Film Netflix kataloğuna girdiğine göre acımasız eleştirilere hazır mısın?
Ben Bir Denizim’in yapım şartları düşünüldüğünde, çok başarılı bir süreç geçirdiğine inanıyorum. Avrupa prömiyerini Cottbus Film Festivali'nde, Kanada prömiyerini Edmonton'da, Amerika prömiyerini Cinequest’de ,Türkiye prömiyerini en çok olmak istediğim Adana’da (Altın Koza’da) yaptı.
Şu an sinemaların kapalı olduğu bir dönemde olabilecek en iyi yerde yolculuğunu tamamladı.
Filmleri kategorileştirmek istemiyorum. Festival filmi vs diye.. Her filmin kendine göre dert ortakları olduğuna inanıyorum. Filmde gerçek ortamlarda, müzikle veya ağdalı diyaloglarla manipüle etmeden seyirciye ulaşmak istedim.
Ben izlediğim filmlerde çalışkan olmayı seven bir seyirciyim, bizim filmimiz de biraz öyle, sana çalışman için fırsat veriyor. Olumlu kadar olumsuz yorumlar da her zaman benim için bir ders. Yüksek lisans yaparken Feride Çiçekoğlu hocamdı (daha sonra beraber bir film de yazdık), acımasız eleştirilere hazırlığı en iyi yerde yaptım. :)
''Taşıdığın yükler gerçekten sana mı ait?’’ diye ilk kez ne zaman sorguladın?
Ben üniversiteyi bitirip İstanbul’a geldikten sonra bu kanalı açmaya başladım. Yapmak istediğim işi mi yapıyorum?
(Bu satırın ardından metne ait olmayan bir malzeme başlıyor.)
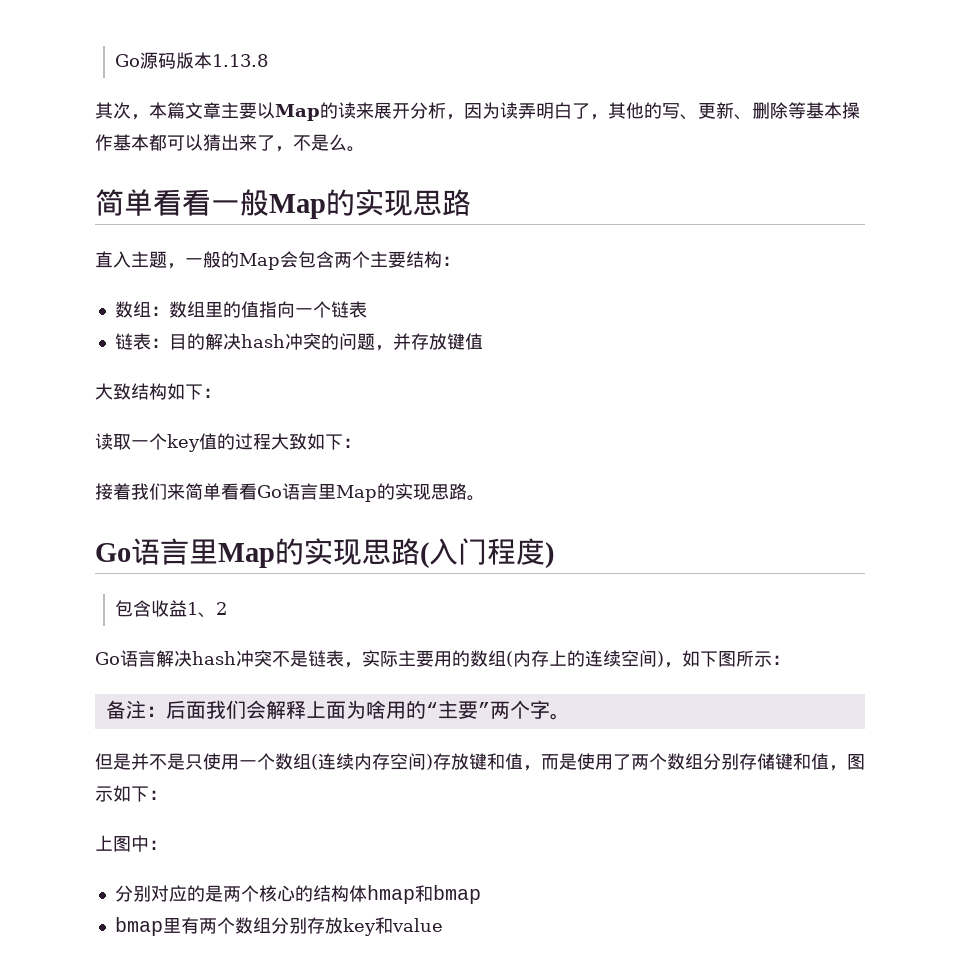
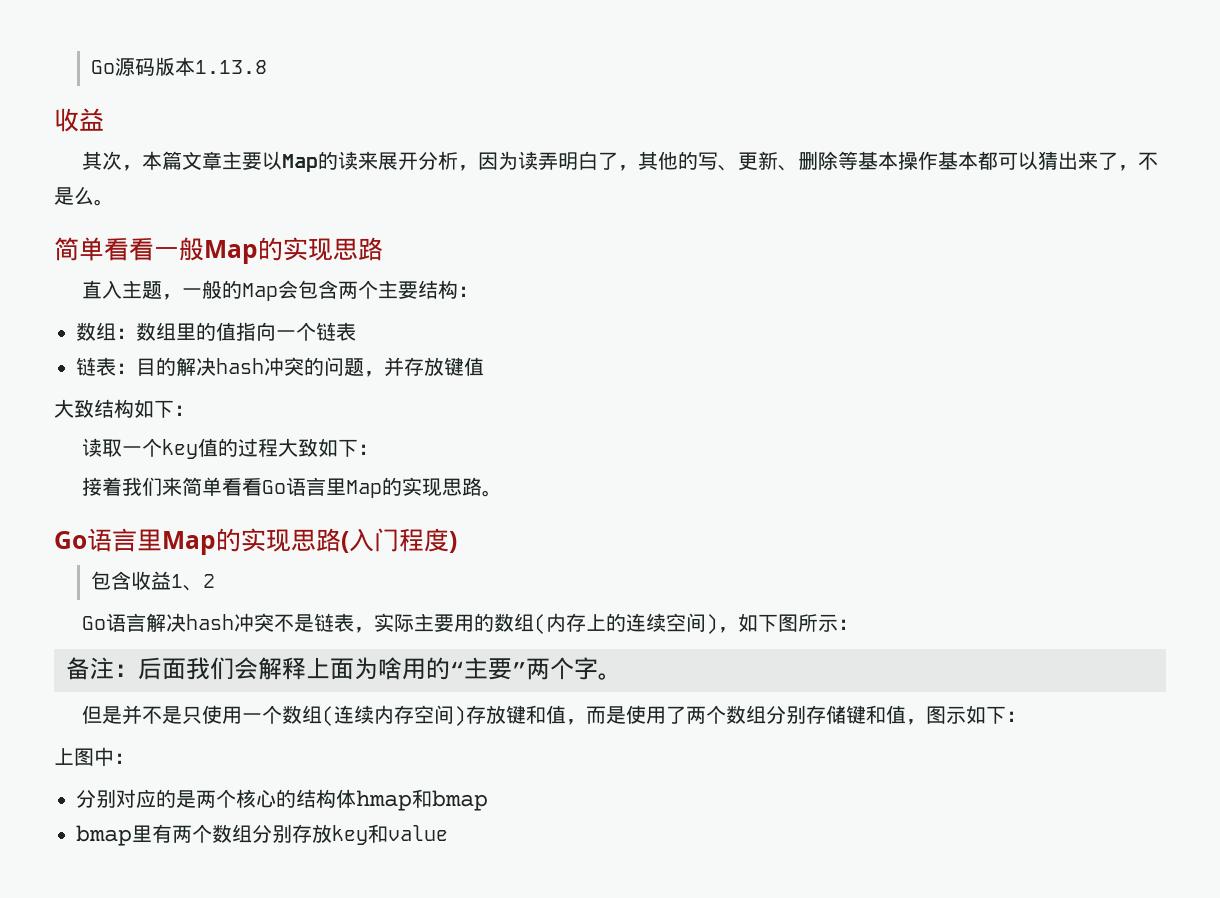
(269, 60) none -> [54,108,104,132] // 收益

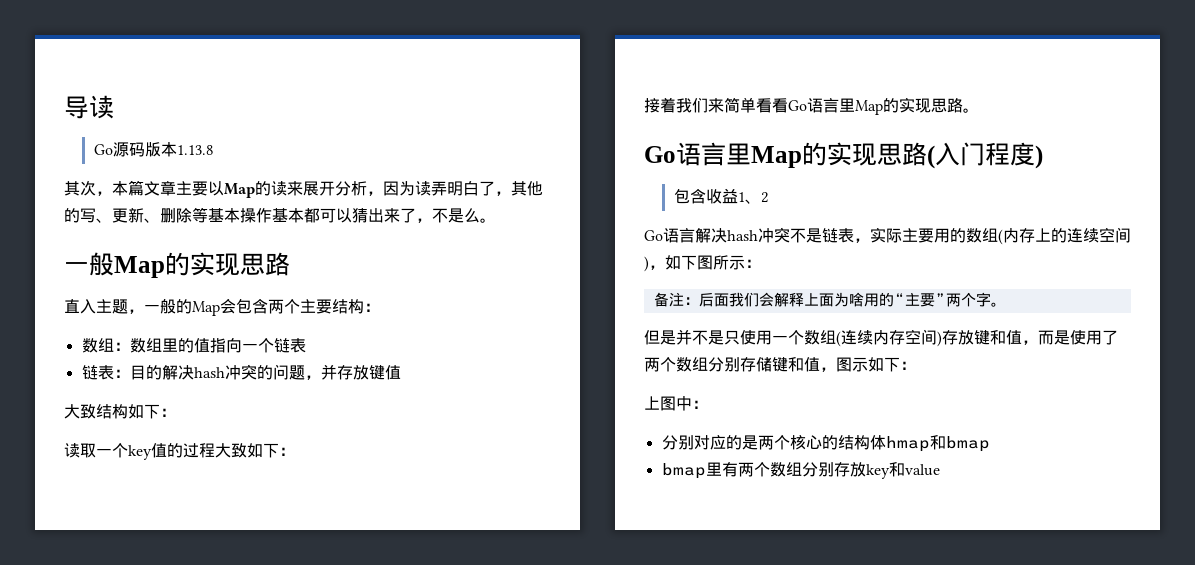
(90, 67) none -> [64,95,114,119] 导读 //
[54,108,104,132] // 收益 -> (213, 150) none
[54,237,154,261] 简单看看 -> (496, 220) none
Verdiğim tepkiler, aldığım kararlar gerçekten bana mı ait? Ne kadar özgürüm?
Bunlar huzurunuzu bir süre kaçırıyor ama daha sonra kimsenin yükünü taşımamanıza yardımcı oluyor. Ben de çok çözmüş gibi konuşmak istemem ama uzun süredir sorguluyorum.. Filmimizde Deniz, babasının annesiyle olan kopuk ilişkisinin mağduru...
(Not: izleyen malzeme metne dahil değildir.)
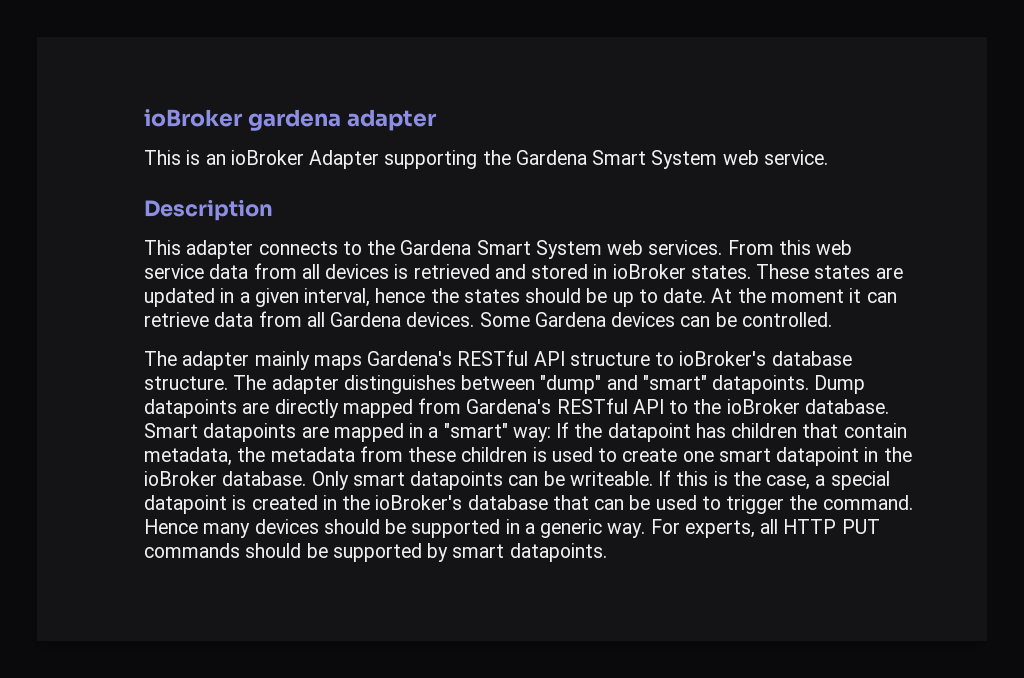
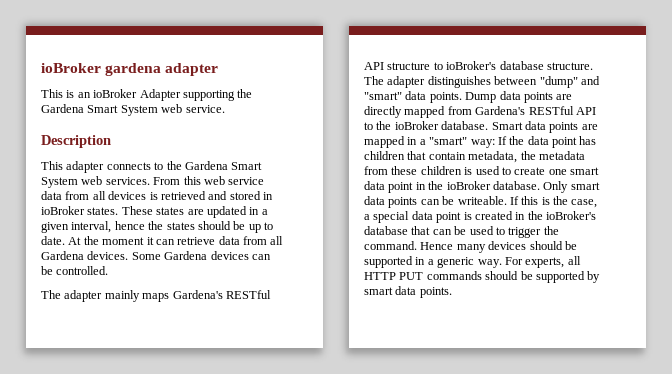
[712,375,866,394] [144,399,237,418] datapoints. Dump datapoints -> [405,91,553,103] data points. Dump data points
[203,423,297,442] datapoints -> [524,121,579,133] data points
[607,423,691,442] datapoint -> [527,136,577,148] data point
[776,447,860,466] datapoint -> [364,181,414,193] data point
[410,471,504,490] datapoints -> [364,196,418,208] data points
[144,495,227,514] datapoint -> [411,211,462,223] data point
[509,543,607,562] datapoints. -> [395,286,452,298] data points.

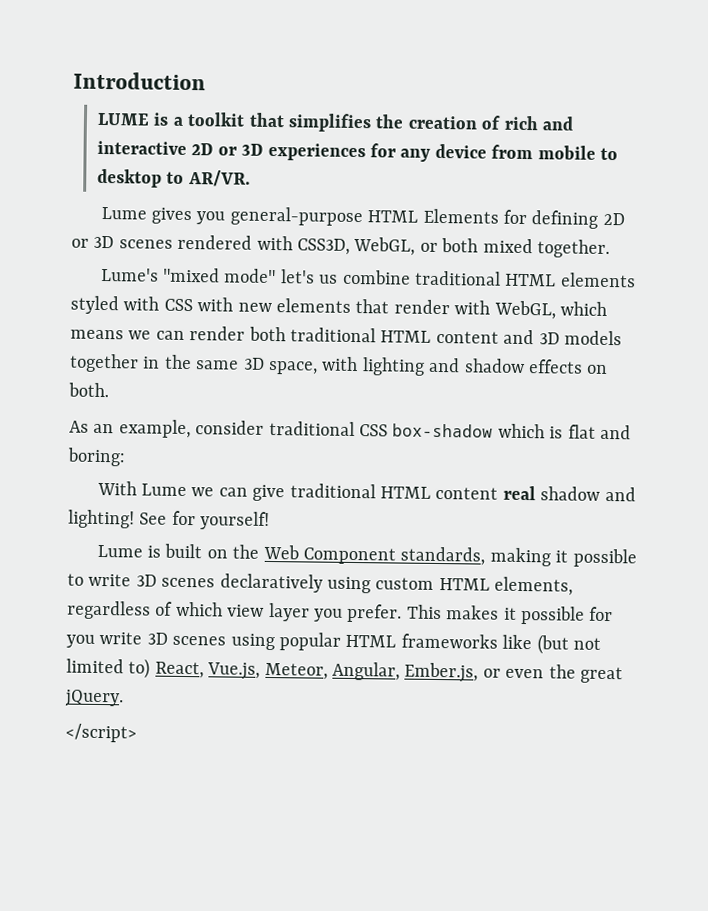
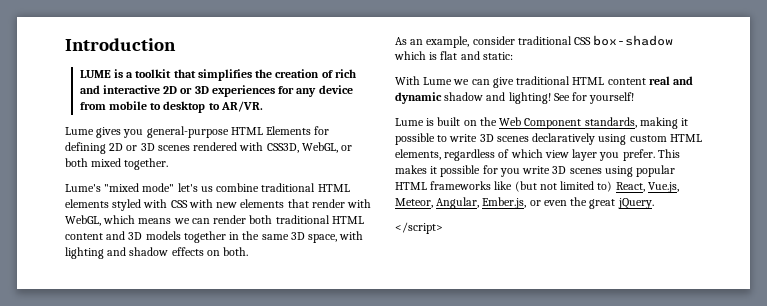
[67,447,126,467] boring: -> [482,52,513,60] static:
(536, 493) none -> [673,76,694,85] [395,92,442,104] and dynamic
Deniz’in gel-gitleri farklı sosyo-ekonomik sınıflarda kendini nasıl gösteriyor?
Travmanın gelirken bir sınıf ayırdığını düşünmüyorum. Deniz annesinin gidişinden dolayı, hayatına giren her insanda kaybetme korkusu yaşıyor. Baba da eşini kaybetmiş, ve bunu bütün kadınlara mal etmiş. Bu sebeple çocukluktan beri ilişkilere karşı önyargılı yetiştirilen Deniz’in sağlıklı bir ilişki kurması ya da onu doğru okuyabilmesi kolay olmuyor.
İlk uzun metraj deneyiminde fikir aklına geldiğinde film nasıldı, ortaya çıkana kadar ne kadar değişti?
Bir beyaz eşyacıda hamal olarak çalışan bir gençle çay içmemle oluşturmaya başladığım bir hikaye.. Aşık olduğu kadına hiç kavuşamamış bir gençti. Hem de aşık olduğu kadından bir çocuğu olduğunu çok sonra öğrenen bir gencin hikayesiydi. Babasına evlenmek istediğini söylediğinde tekme tokat dayak yiyen -spoiler vermeyeyim- ama babanın ders vereceğim diye yıllarını kaybetmesine sebep olan bir baba oğulun hikayesiydi. Sonra zamanla hangisi gerçek hangisi kurgu biz de unuttuk.
Veli (Kuzlu) dahil oldu sürece (görüntü yönetmenim). İlk kısa filmimde beraber çalışmıştık. Orda daha stilize daha estetik bir dünya kurmuştuk. Burda karton arabasının yolculuğundan ilham aldık ve bütün film kamera omuzda kullandık.. Anne travmasını su altı çekimleriyle yaşadık... Hayatına giren insanları Deniz, o suyun altında annesi gibi kaybedecek olduğuna inandı bütün film.
Bu baba-oğul ilişkisinin en acımasız tarafı sence neresi?
Serkan’ın oynadığı babamız kendine göre eminim ki çok iyi niyetli. Oğluna adaleti, güçlü olmayı, kendi başına ayakta durmayı öğretiyor. Sadece kendi hikayesini gördüğü için oğlunu kadınlardan uzak durmaya teşvik ediyor. Çünkü onun travmasına değiyor. Zaten bence en acımasız olan, filmdeki baba karakterimiz Deniz’in kendinden bağımsız bir birey olduklarını fark etmiyor. Onun kendi hikayesi olduğunu görmüyor. Ona hayatı öğreteceğim derken gençliğini kaybetmesine sebep oluyor.